Required work
Copy out the entries that follow. Leave none out.

Version difference data:
▼

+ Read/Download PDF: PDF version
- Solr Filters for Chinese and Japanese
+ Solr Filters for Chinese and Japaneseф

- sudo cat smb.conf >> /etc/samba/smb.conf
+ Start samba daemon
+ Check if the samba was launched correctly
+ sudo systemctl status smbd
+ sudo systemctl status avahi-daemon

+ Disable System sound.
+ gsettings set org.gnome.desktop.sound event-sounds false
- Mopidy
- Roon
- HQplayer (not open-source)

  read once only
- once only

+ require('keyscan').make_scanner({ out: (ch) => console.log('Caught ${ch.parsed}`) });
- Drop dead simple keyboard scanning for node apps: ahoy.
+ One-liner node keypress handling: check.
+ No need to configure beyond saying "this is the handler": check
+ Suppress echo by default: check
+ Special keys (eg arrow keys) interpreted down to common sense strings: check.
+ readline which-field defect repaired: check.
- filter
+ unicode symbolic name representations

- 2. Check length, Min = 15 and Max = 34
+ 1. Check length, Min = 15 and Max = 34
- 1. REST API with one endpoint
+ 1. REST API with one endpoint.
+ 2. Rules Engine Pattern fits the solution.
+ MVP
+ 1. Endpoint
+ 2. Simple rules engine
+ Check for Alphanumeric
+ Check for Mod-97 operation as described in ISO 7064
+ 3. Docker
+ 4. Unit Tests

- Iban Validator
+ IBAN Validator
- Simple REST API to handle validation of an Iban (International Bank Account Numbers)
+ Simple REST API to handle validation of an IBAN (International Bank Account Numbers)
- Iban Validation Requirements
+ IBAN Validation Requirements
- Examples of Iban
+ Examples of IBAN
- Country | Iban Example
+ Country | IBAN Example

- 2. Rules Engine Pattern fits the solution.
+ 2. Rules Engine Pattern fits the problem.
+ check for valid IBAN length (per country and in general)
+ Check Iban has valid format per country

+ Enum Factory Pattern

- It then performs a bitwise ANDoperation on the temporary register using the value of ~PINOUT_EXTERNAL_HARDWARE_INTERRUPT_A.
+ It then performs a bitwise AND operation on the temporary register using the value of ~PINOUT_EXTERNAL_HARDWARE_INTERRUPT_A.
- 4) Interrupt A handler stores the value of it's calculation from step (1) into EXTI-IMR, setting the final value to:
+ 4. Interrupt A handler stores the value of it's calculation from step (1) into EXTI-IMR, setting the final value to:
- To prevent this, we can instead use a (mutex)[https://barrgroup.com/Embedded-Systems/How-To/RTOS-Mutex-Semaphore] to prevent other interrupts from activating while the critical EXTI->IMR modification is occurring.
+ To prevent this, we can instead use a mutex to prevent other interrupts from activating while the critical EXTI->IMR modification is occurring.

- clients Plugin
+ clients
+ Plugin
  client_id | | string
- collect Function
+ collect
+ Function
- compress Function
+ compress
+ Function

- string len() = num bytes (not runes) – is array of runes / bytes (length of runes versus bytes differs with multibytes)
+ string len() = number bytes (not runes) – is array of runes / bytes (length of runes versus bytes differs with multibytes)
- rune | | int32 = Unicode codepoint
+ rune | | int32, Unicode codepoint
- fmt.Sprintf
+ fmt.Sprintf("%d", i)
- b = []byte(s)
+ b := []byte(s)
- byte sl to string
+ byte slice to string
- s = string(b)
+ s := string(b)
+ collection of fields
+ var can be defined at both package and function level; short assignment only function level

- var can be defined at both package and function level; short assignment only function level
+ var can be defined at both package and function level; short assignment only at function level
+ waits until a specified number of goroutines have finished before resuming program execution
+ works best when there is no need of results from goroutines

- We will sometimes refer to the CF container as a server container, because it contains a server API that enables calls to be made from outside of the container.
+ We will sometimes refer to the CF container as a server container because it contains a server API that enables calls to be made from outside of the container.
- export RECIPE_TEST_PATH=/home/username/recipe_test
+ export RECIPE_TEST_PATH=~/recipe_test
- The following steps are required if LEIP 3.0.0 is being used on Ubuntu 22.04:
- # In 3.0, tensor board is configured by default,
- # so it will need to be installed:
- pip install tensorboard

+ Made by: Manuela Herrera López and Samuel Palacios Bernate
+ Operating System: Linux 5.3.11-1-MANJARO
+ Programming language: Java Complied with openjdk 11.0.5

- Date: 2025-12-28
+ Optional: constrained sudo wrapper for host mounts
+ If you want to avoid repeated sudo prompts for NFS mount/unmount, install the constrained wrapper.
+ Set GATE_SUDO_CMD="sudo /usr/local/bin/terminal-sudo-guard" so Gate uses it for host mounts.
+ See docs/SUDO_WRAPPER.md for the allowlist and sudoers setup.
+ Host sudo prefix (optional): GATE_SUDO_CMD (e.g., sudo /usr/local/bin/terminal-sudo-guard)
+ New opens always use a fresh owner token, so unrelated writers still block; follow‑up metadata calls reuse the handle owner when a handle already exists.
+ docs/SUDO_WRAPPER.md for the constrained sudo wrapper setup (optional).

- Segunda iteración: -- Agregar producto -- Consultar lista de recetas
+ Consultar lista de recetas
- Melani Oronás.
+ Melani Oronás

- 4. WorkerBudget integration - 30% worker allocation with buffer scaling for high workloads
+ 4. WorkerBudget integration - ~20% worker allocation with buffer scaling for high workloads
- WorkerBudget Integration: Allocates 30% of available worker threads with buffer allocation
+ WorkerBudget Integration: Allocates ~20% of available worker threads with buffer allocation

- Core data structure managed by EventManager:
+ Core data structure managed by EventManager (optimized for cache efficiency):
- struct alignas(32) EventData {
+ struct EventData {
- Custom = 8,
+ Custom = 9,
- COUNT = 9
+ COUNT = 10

▲

Written response
+ Read/Download PDF: PDF version
- Solr Filters for Chinese and Japanese
+ Solr Filters for Chinese and Japaneseф

- sudo cat smb.conf >> /etc/samba/smb.conf
+ Start samba daemon
+ Check if the samba was launched correctly
+ sudo systemctl status smbd
+ sudo systemctl status avahi-daemon

+ Disable System sound.
+ gsettings set org.gnome.desktop.sound event-sounds false
- Mopidy
- Roon
- HQplayer (not open-source)

  read once only
- once only

+ require('keyscan').make_scanner({ out: (ch) => console.log('Caught ${ch.parsed}`) });
- Drop dead simple keyboard scanning for node apps: ahoy.
+ One-liner node keypress handling: check.
+ No need to configure beyond saying "this is the handler": check
+ Suppress echo by default: check
+ Special keys (eg arrow keys) interpreted down to common sense strings: check.
+ readline which-field defect repaired: check.
- filter
+ unicode symbolic name representations

- 2. Check length, Min = 15 and Max = 34
+ 1. Check length, Min = 15 and Max = 34
- 1. REST API with one endpoint
+ 1. REST API with one endpoint.
+ 2. Rules Engine Pattern fits the solution.
+ MVP
+ 1. Endpoint
+ 2. Simple rules engine
+ Check for Alphanumeric
+ Check for Mod-97 operation as described in ISO 7064
+ 3. Docker
+ 4. Unit Tests

- Iban Validator
+ IBAN Validator
- Simple REST API to handle validation of an Iban (International Bank Account Numbers)
+ Simple REST API to handle validation of an IBAN (International Bank Account Numbers)
- Iban Validation Requirements
+ IBAN Validation Requirements
- Examples of Iban
+ Examples of IBAN
- Country | Iban Example
+ Country | IBAN Example

- 2. Rules Engine Pattern fits the solution.
+ 2. Rules Engine Pattern fits the problem.
+ check for valid IBAN length (per country and in general)
+ Check Iban has valid format per country

+ Enum Factory Pattern

- It then performs a bitwise ANDoperation on the temporary register using the value of ~PINOUT_EXTERNAL_HARDWARE_INTERRUPT_A.
+ It then performs a bitwise AND operation on the temporary register using the value of ~PINOUT_EXTERNAL_HARDWARE_INTERRUPT_A.
- 4) Interrupt A handler stores the value of it's calculation from step (1) into EXTI-IMR, setting the final value to:
+ 4. Interrupt A handler stores the value of it's calculation from step (1) into EXTI-IMR, setting the final value to:
- To prevent this, we can instead use a (mutex)[https://barrgroup.com/Embedded-Systems/How-To/RTOS-Mutex-Semaphore] to prevent other interrupts from activating while the critical EXTI->IMR modification is occurring.
+ To prevent this, we can instead use a mutex to prevent other interrupts from activating while the critical EXTI->IMR modification is occurring.

- clients Plugin
+ clients
+ Plugin
  client_id | | string
- collect Function
+ collect
+ Function
- compress Function
+ compress
+ Function

- string len() = num bytes (not runes) – is array of runes / bytes (length of runes versus bytes differs with multibytes)
+ string len() = number bytes (not runes) – is array of runes / bytes (length of runes versus bytes differs with multibytes)
- rune | | int32 = Unicode codepoint
+ rune | | int32, Unicode codepoint
- fmt.Sprintf
+ fmt.Sprintf("%d", i)
- b = []byte(s)
+ b := []byte(s)
- byte sl to string
+ byte slice to string
- s = string(b)
+ s := string(b)
+ collection of fields
+ var can be defined at both package and function level; short assignment only function level

- var can be defined at both package and function level; short assignment only function level
+ var can be defined at both package and function level; short assignment only at function level
+ waits until a specified number of goroutines have finished before resuming program execution
+ works best when there is no need of results from goroutines

- We will sometimes refer to the CF container as a server container, because it contains a server API that enables calls to be made from outside of the container.
+ We will sometimes refer to the CF container as a server container because it contains a server API that enables calls to be made from outside of the container.
- export RECIPE_TEST_PATH=/home/username/recipe_test
+ export RECIPE_TEST_PATH=~/recipe_test
- The following steps are required if LEIP 3.0.0 is being used on Ubuntu 22.04:
- # In 3.0, tensor board is configured by default,
- # so it will need to be installed:
- pip install tensorboard

+ Made by: Manuela Herrera López and Samuel Palacios Bernate
+ Operating System: Linux 5.3.11-1-MANJARO
+ Programming language: Java Complied with openjdk 11.0.5

- Date: 2025-12-28
+ Optional: constrained sudo wrapper for host mounts
+ If you want to avoid repeated sudo prompts for NFS mount/unmount, install the constrained wrapper.
+ Set GATE_SUDO_CMD="sudo /usr/local/bin/terminal-sudo-guard" so Gate uses it for host mounts.
+ See docs/SUDO_WRAPPER.md for the allowlist and sudoers setup.
+ Host sudo prefix (optional): GATE_SUDO_CMD (e.g., sudo /usr/local/bin/terminal-sudo-guard)
+ New opens always use a fresh owner token, so unrelated writers still block; follow‑up metadata calls reuse the handle owner when a handle already exists.
+ docs/SUDO_WRAPPER.md for the constrained sudo wrapper setup (optional).

- Segunda iteración: -- Agregar producto -- Consultar lista de recetas
+ Consultar lista de recetas
- Melani Oronás.
+ Melani Oronás

- 4. WorkerBudget integration - 30% worker allocation with buffer scaling for high workloads
+ 4. WorkerBudget integration - ~20% worker allocation with buffer scaling for high workloads
- WorkerBudget Integration: Allocates 30% of available worker threads with buffer allocation
+ WorkerBudget Integration: Allocates ~20% of available worker threads with buffer allocation

- Core data structure managed by EventManager:
+ Core data structure managed by EventManager (optimized for cache efficiency):
- struct alignas(32) EventData {
+ struct EventData {
- Custom = 8,
+ Custom = 9,
- COUNT = 9
+ COUNT = 10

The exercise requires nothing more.